Effects of Globalization
1. International competition: Greater variety and possibly better quality goods and services at lower prices. Threatens domestic companies.

2. Access to new markets, customers, and workers.

3. Cheaper labor.
Business strategy
A company's game plan to attract customers by distinguishing itself from its competitors.
Customer Value Propositions
1. Customer Intimacy: "we respond to your needs better than our competitors do."

2. Operational Excellence: "we deliver products/services, faster, at better prices."

3. Product Leadership: "we offer higher quality products."
Organization Chart
A diagram of a company's organizational structure (chain of command) that depicts formal lines of reporting, communication, and responsibility between managers.
Decentralization
The delegation of decision-making authority to managers relating to their area of responsibility.
Line Position Employee
Directly involved in achieving the basic objectives of the organization.
Staff Position Employee
Indirectly involved in achieving the organization's objectives.

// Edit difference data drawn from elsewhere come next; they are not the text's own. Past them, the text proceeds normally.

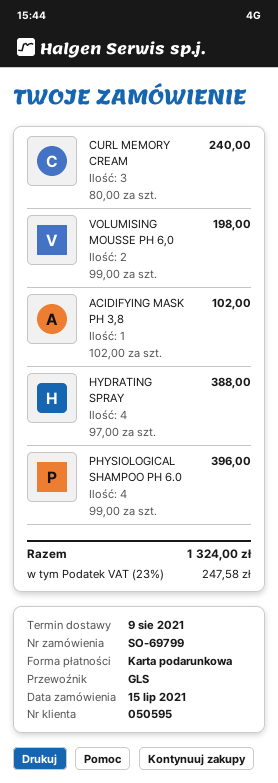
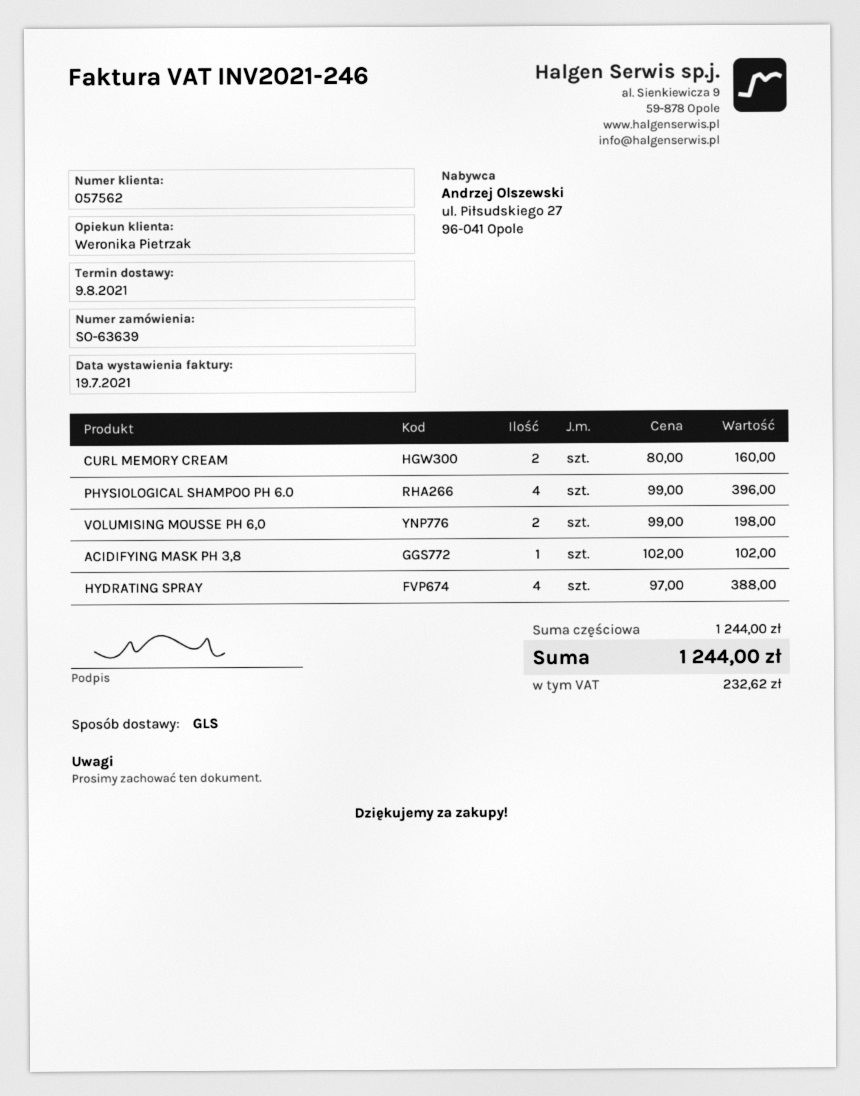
order number: SO-69799 -> SO-63639
customer number: 050595 -> 057562
CURL MEMORY CREAM: 3 x 80.00 = 240.00 -> 2 x 80.00 = 160.00
tax: 247.58 -> 232.62
total: 1324.00 -> 1244.00

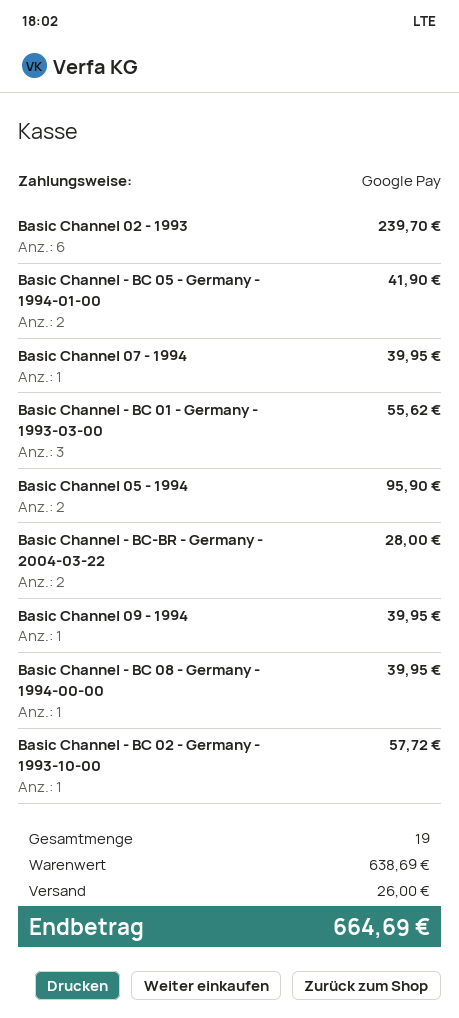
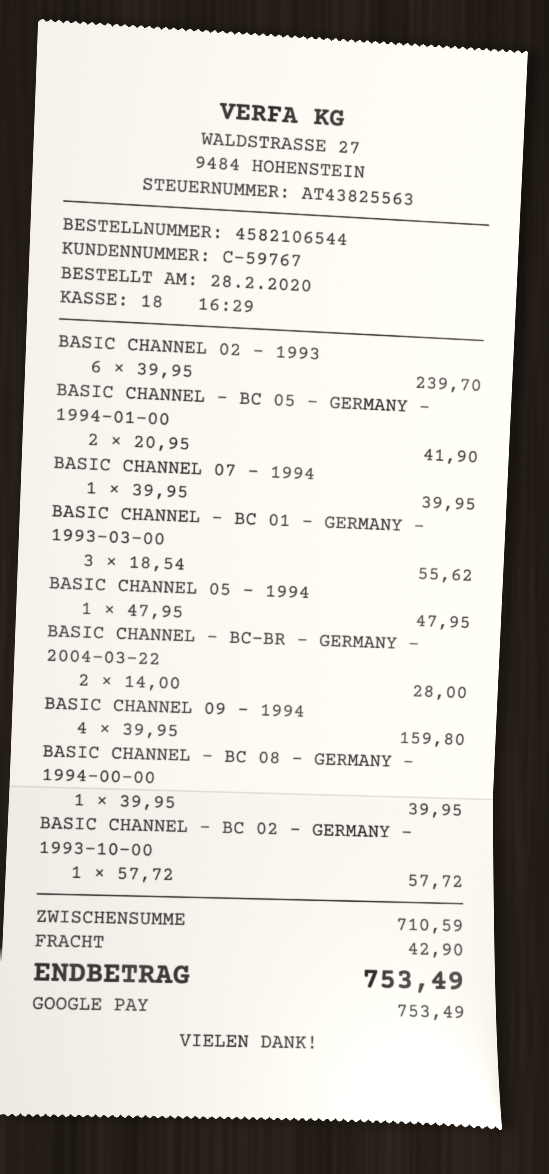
Basic Channel 05 - 1994: 2 for 95.90 -> 1 for 47.95
Basic Channel 09 - 1994: 1 for 39.95 -> 4 for 159.80
subtotal: 638.69 -> 710.59
shipping: 26.00 -> 42.90
total: 664.69 -> 753.49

Provide assistance to line positions.

Do not have direct authority over line positions.
Controller
Runs the accounting department. Reports directly to the CFO.
Roles of a modern management accountant
1. Act as an internal consultant or business analyst.

2. Work on cross-functional teams.

3. Active involvement in decision making.
Value Chain
Research and Development > Product Design > Manufacturing > Marketing > Distribution > Customer Service.

Customer's needs are most effectively met by coordinating these functions.
3 Approaches to Improving Business Processes
1. Lean Production

2. Theory of Constraints

3. Six Sigma
Lean Production
A business approach that employs the Lean Thinking Model.
5 Steps of the Lean Thinking Model
1. Identify value in specific products/services.

2. Identify the business process that delivers value.

3.Organize work arrangements around the flow of the business process.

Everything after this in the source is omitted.